Inflammation caused by tissue damage results in pain, reflecting an increase in excitability of the primary afferent neurons innervating the area. There is some evidence to suggest that altered function of voltage-gated sodium channels is responsible for the hyperexcitability produced by inflammatory agents, possibly acting through G-proteins, but the role of different channel subtypes has not been fully explored. The tetrodotoxin-resistant (TTX-R) sodium channel Na(v)1.9 is expressed selectively in C- and A-fibre nociceptive-type units and is upregulated by G-protein activation. In this study, we examined the effects of the inflammatory agent prostaglandin-E(2) (PGE(2)) on Na(v)1.9 current in both Na(v)1.8-null and wild-type (WT) mice and explored the role of specific G-proteins in modulation.
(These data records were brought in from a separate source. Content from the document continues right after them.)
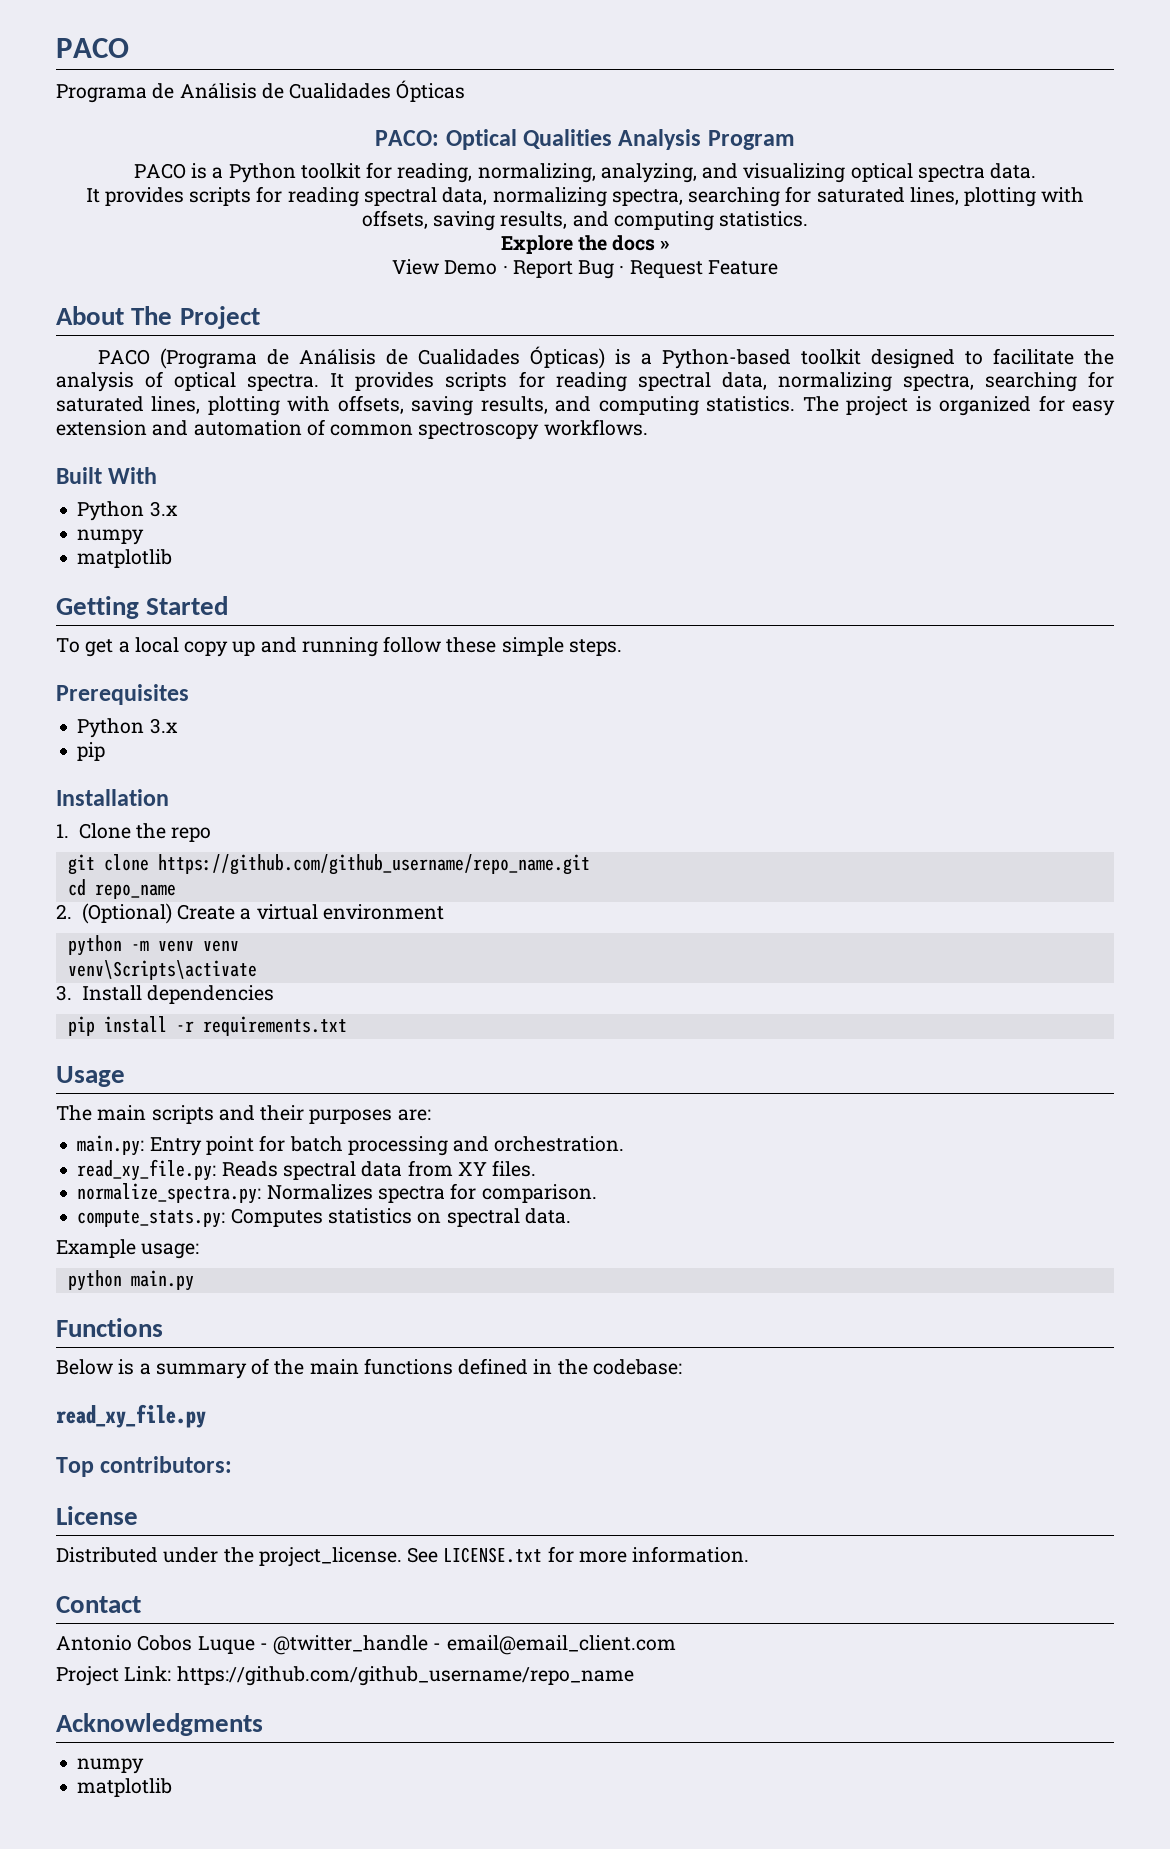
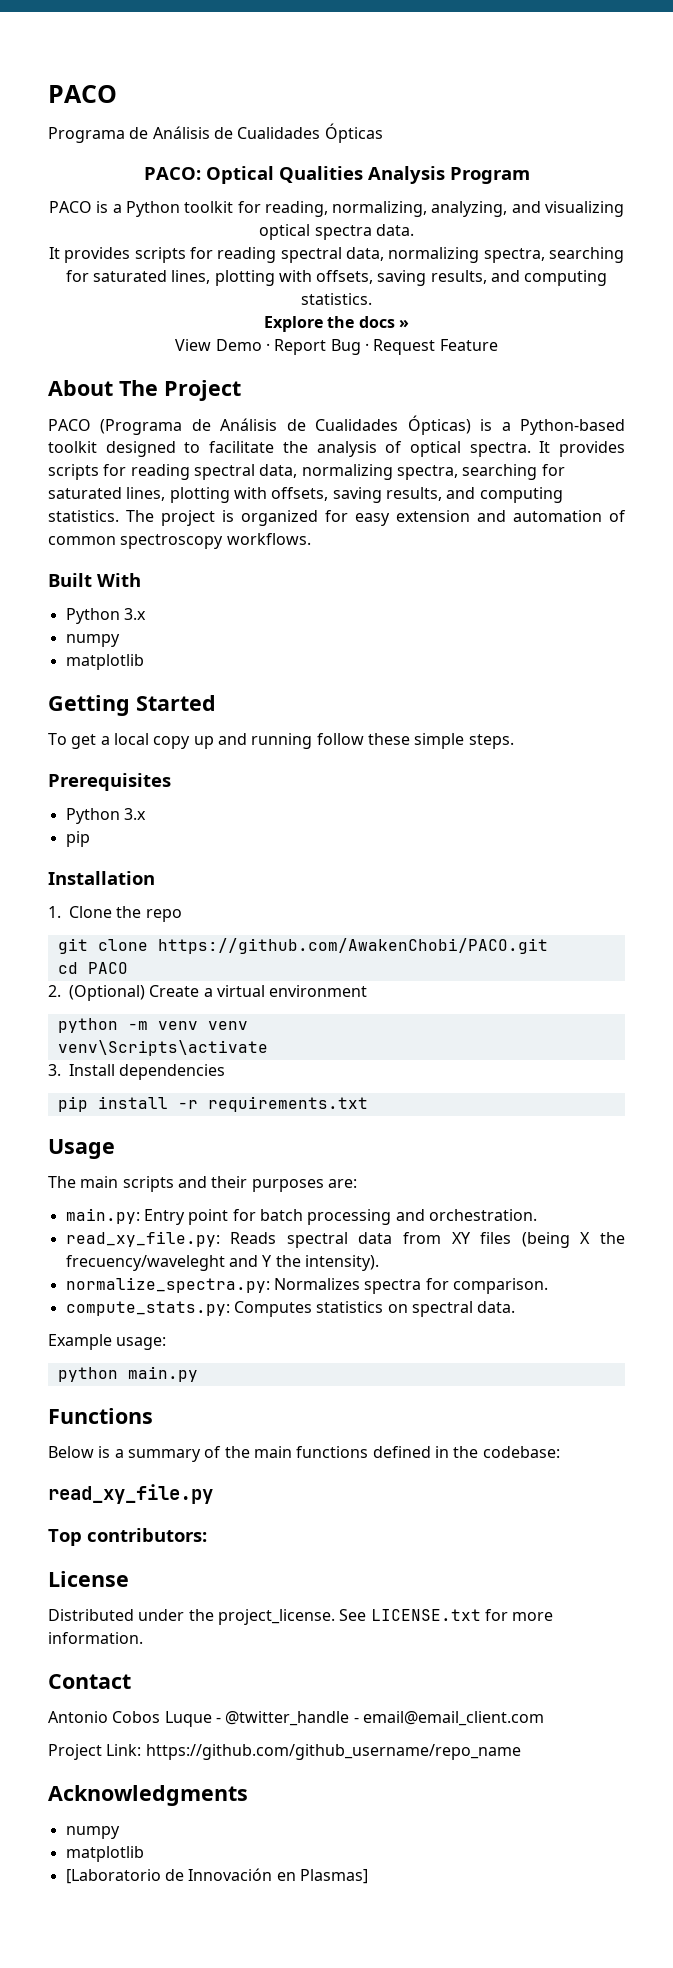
- git clone https://github.com/github_username/repo_name.git
+ git clone https://github.com/AwakenChobi/PACO.git
- cd repo_name
+ cd PACO
- read_xy_file.py: Reads spectral data from XY files.
+ read_xy_file.py: Reads spectral data from XY files (being X the frecuency/waveleght and Y the intensity).
+ [Laboratorio de Innovación en Plasmas]

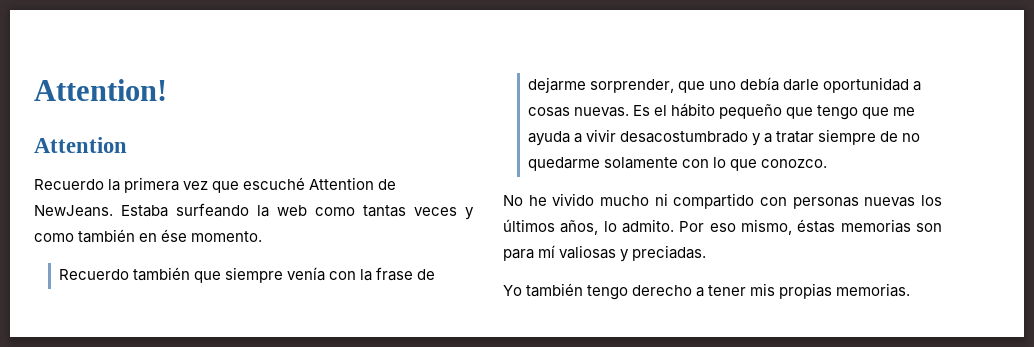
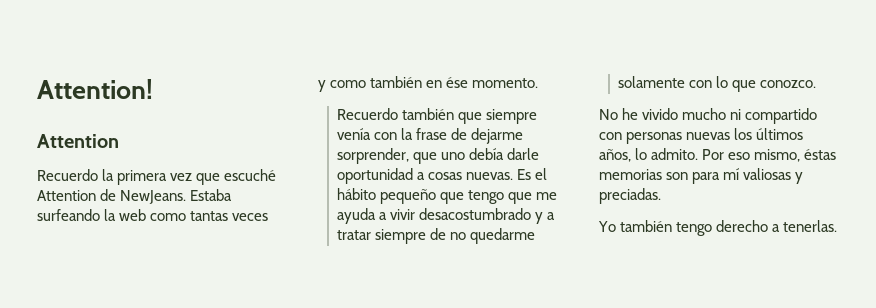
- Yo también tengo derecho a tener mis propias memorias.
+ Yo también tengo derecho a tenerlas.

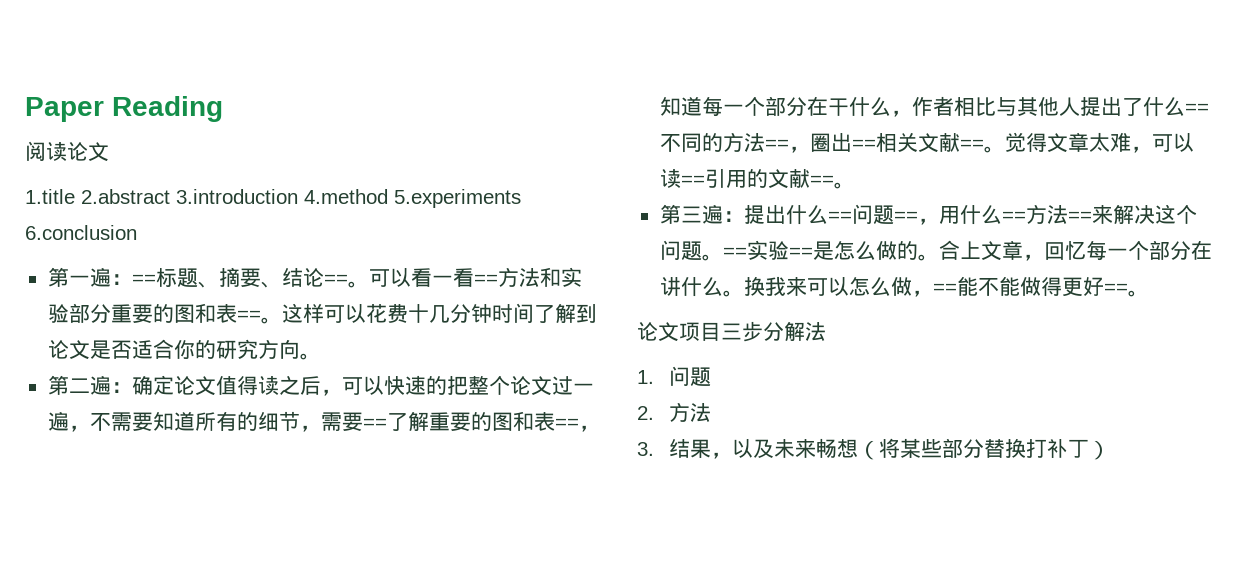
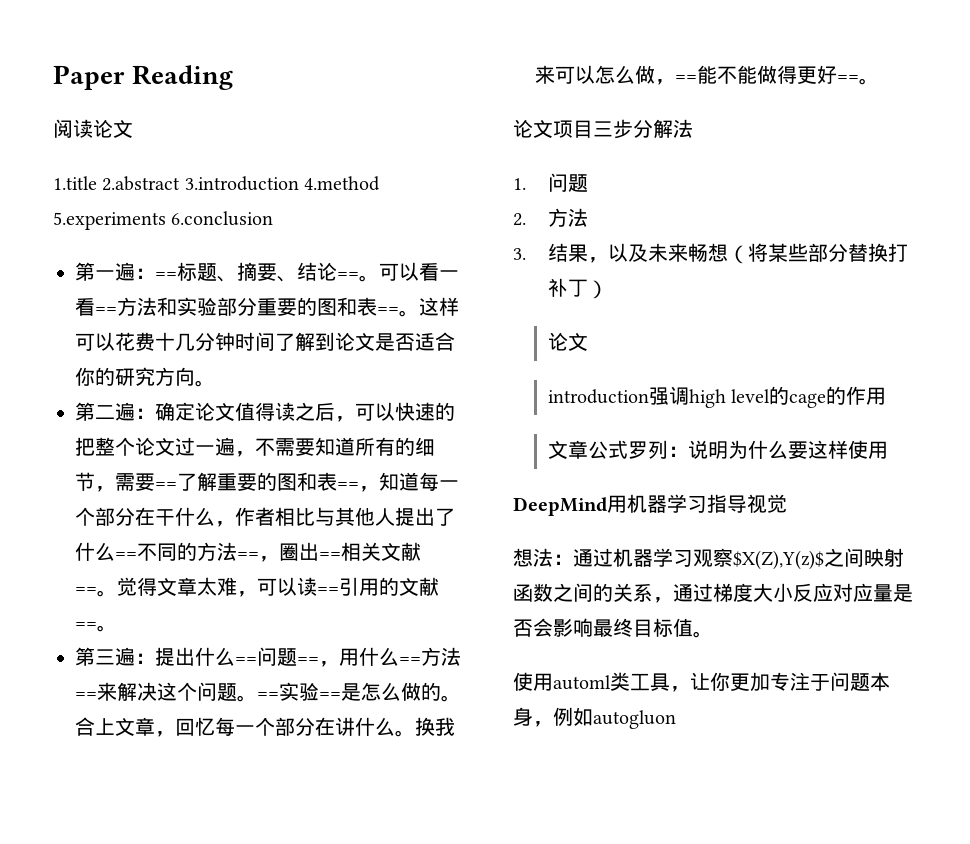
  3.结果，以及未来畅想（将某些部分替换打补丁）
+ 论文
+ introduction强调high level的cage的作用
+ 文章公式罗列：说明为什么要这样使用
+ DeepMind用机器学习指导视觉
+ 想法：通过机器学习观察$X(Z),Y(z)$之间映射函数之间的关系，通过梯度大小反应对应量是否会影响最终目标值。
+ 使用automl类工具，让你更加专注于问题本身，例如autogluon

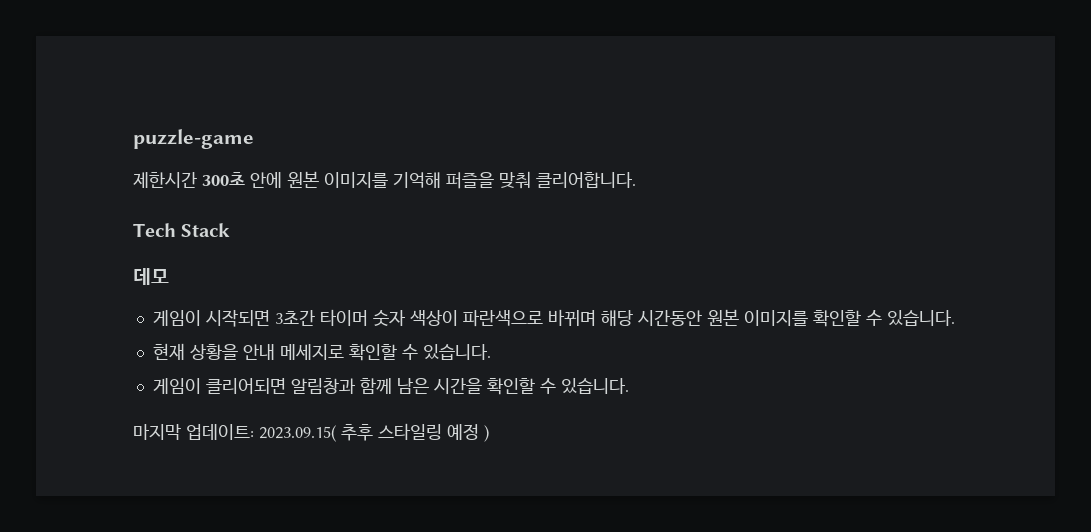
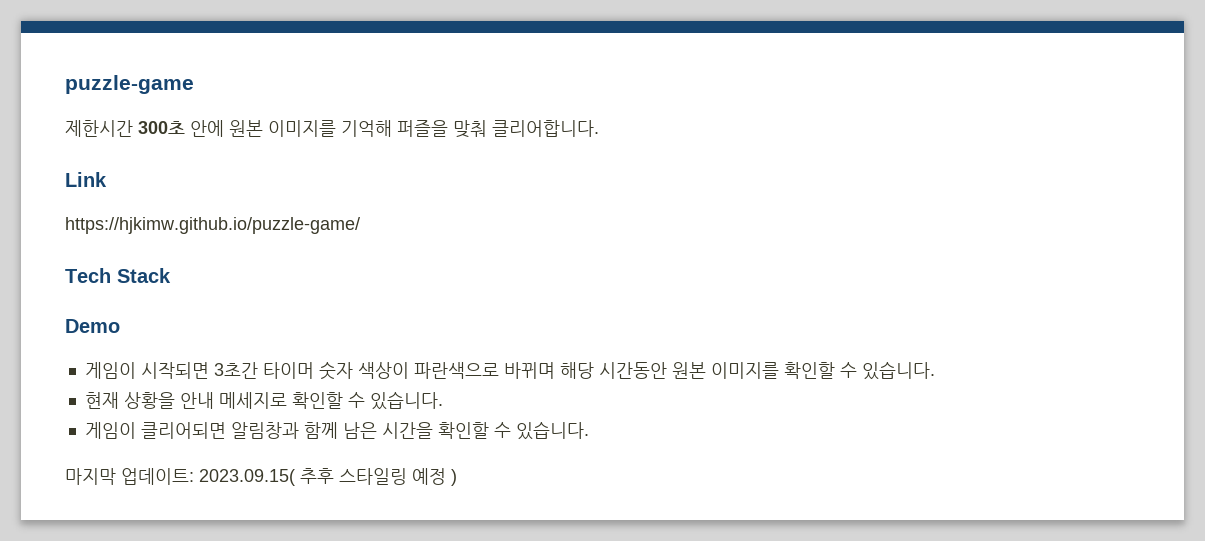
+ Link
+ https://hjkimw.github.io/puzzle-game/
- 데모
+ Demo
PGE(2) caused a twofold increase in Na(v)1.9 current (p<0.05) in both systems. Steady-state activation was shifted in a hyperpolarizing direction by 6-8 mV and availability of channels by 12 mV. No differences in the activation and inactivation kinetics could be detected. The increase in current was blocked by pertussis toxin (PTX) but not cholera toxin (CTX), showing involvement of G(i/o) but not G(s) subunits. Our data indicate that Na(v)1.9 current can be increased during inflammation via a G-protein dependent mechanism and suggest that this could contribute to the regulation of electrogenesis in dorsal root ganglia (DRG) neurons.